Further activities in the reporting year relating to each of the three elements of the compliance program can be summarized as follows:
“Inform and advise”: Our compliance officers informed, trained and advised employees around the world on the relevant laws and internal groupwide policies and also advised on individual cases. In fiscal year 2024 / 2025, more than 7,500 employees took part in face-to-face training courses and webinars covering all core aspects of the compliance program. Our e-learning portfolio was expanded to include modules on international data protection and the AI Act. Participants completed a total of more the 72,000 training courses. Around 9,000 employees completed the voluntary basic module: Compliance@thyssenkrupp.
“Identify”: Proactive and event-driven compliance audits and investigations of the core topics were again conducted in the reporting year. These aim to examine critical business operations based on a risk-oriented, structured audit process. Key channels in connection with the identification of compliance risks are the whistleblower system and direct contact to supervisors or the Compliance function which enable employees and external persons to report possible violations of laws or policies and regulations.
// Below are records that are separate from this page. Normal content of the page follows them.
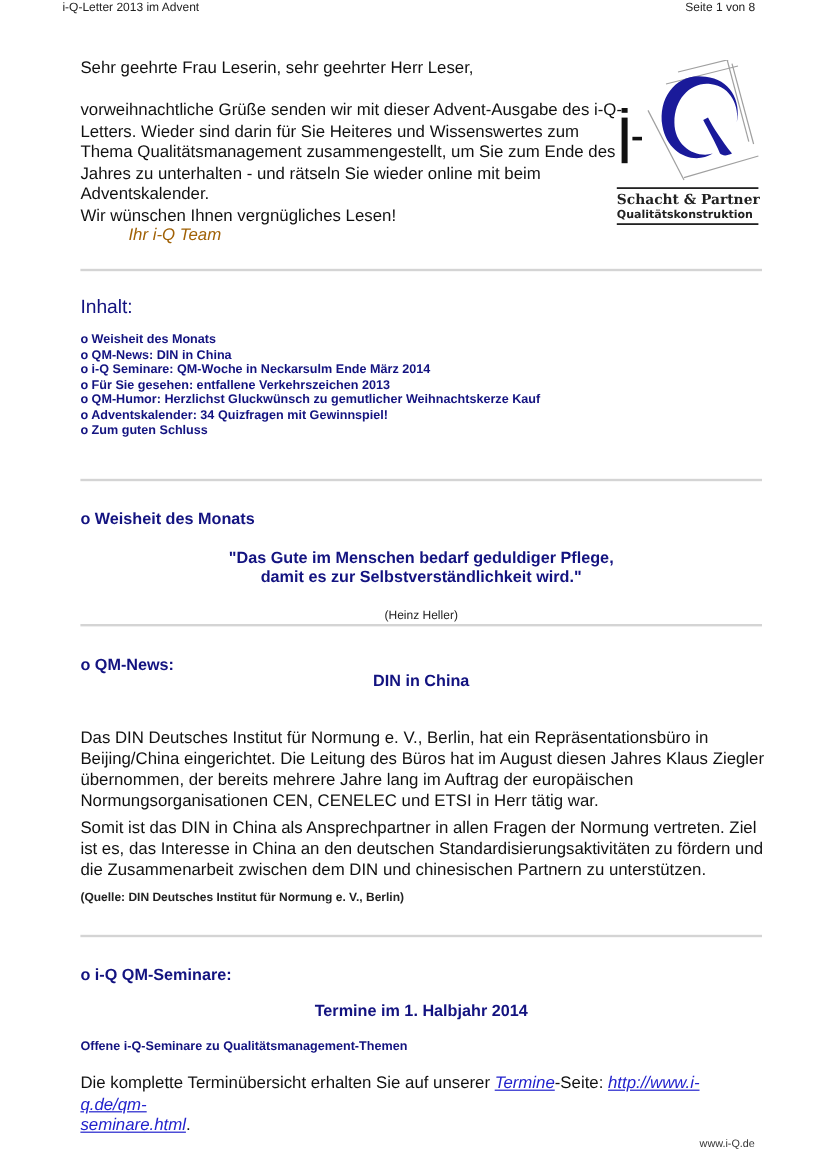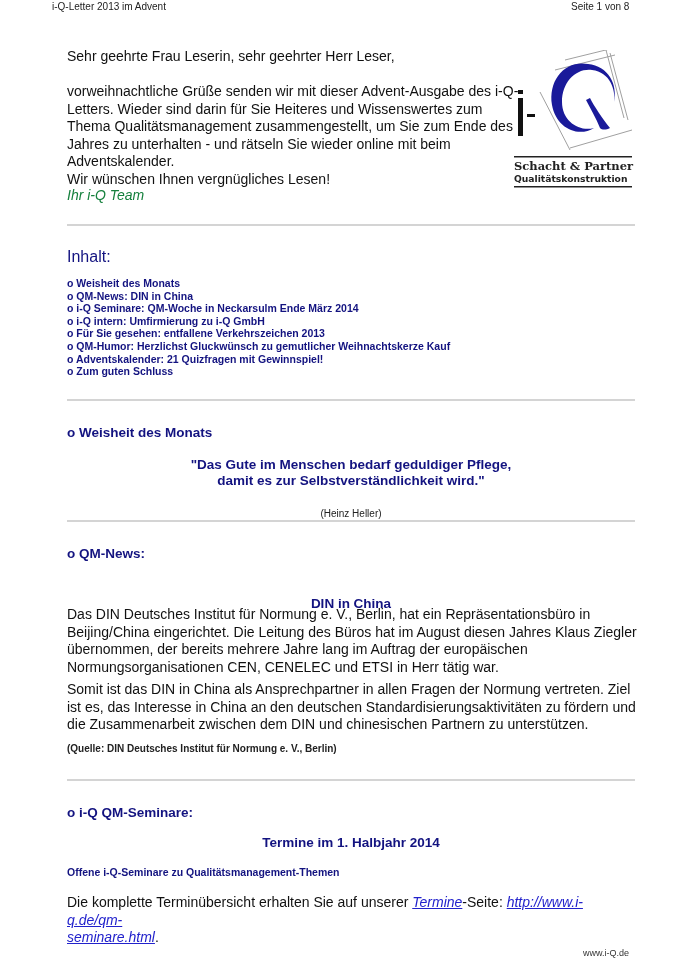"Ihr i-Q Team" .blue { color: #15803d -> #a16207; margin-left: none -> 40px }
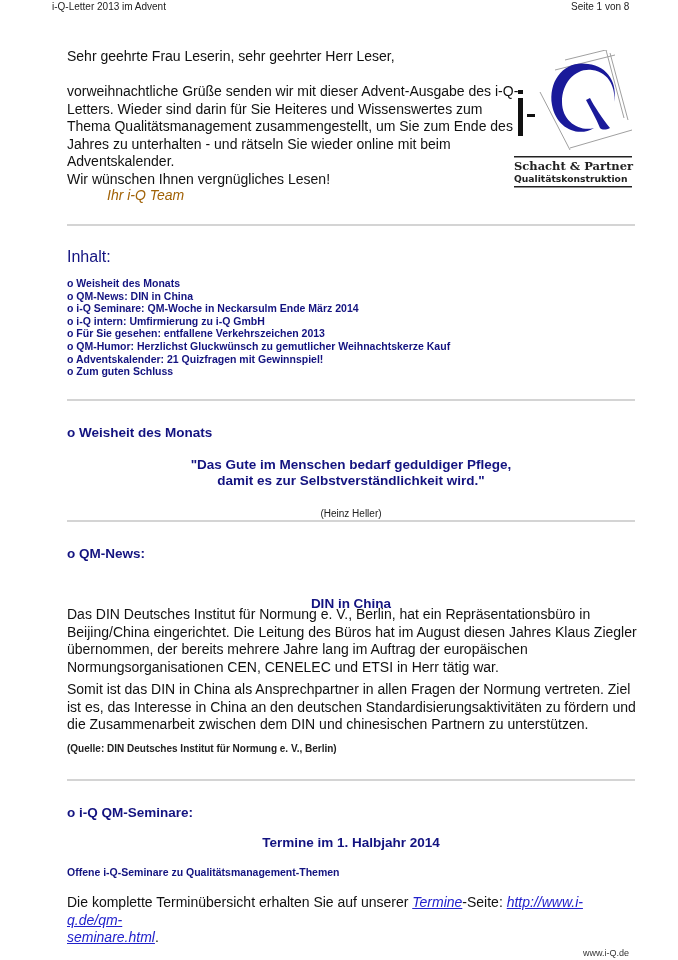"o i-Q intern: Umfirmierung zu" div { html: <div>o i-Q intern: Umfirmierung zu i-Q GmbH</div> -> none }
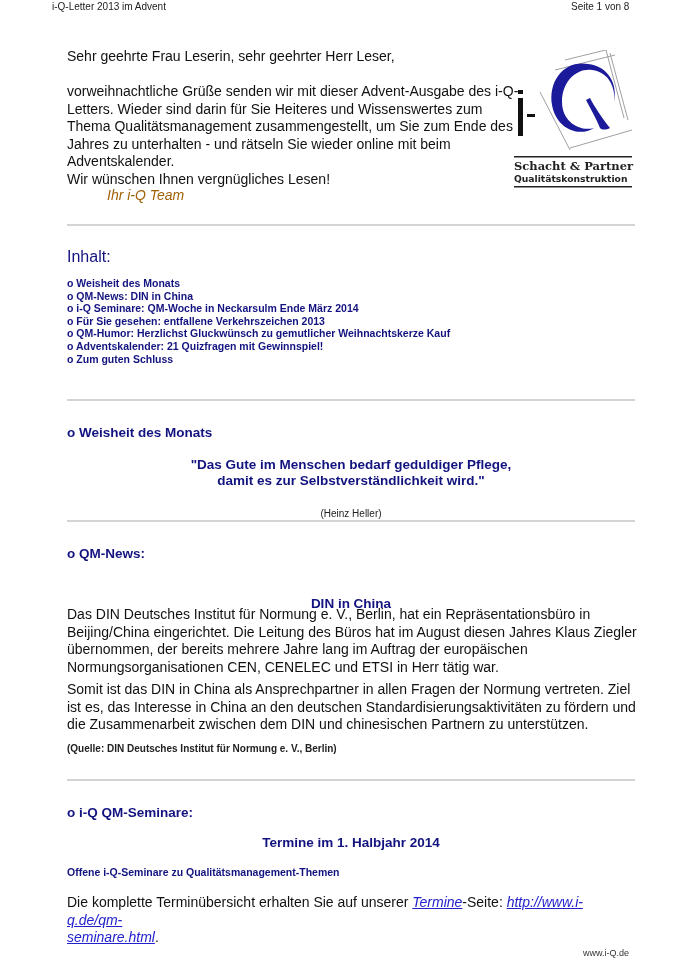"o Adventskalender: 21 Quizfragen mit" div { text: 21 -> 34 }
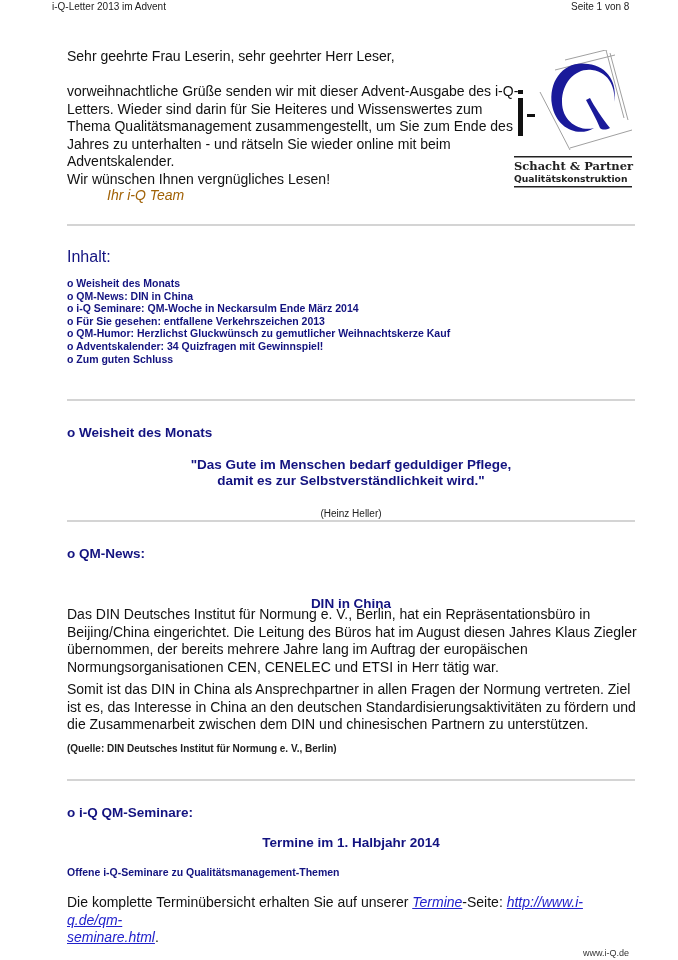"DIN in China" div.center { top: 596px -> 560px }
“Report and act”: As well as regular reports to the Supervisory Board and Audit Committee, our intensive compliance reporting covers the Executive Board of thyssenkrupp AG. Regular information is also provided to the segment boards and the management teams of the group companies. In the event of proven violations, our “zero tolerance” policy applies: where necessary sanctions are systematically imposed on those concerned.
Compliance organization
As well as the management and constant development of the compliance program, our Compliance function has the important role of acting as a strategic business partner to provide our specialist functions and businesses with advice on relevant strategic decisions at an early stage. This requires a needs-based and appropriately staffed organization with clearly allocated roles and responsibilities, effective and efficient steering, and in particular a task allocation which is structurally in line with the requirements of the thyssenkrupp group. thyssenkrupp employs more than 90 full-time compliance employees worldwide, around 25 of whom also have other legal tasks. They are supported by a network of more than 240 compliance managers. The latter are usually the managing directors of group companies who ensure the operational implementation of the compliance program in their sphere of responsibility. Together they play a key role in permanently embedding compliance in the thyssenkrupp group and are available to employees seeking advice.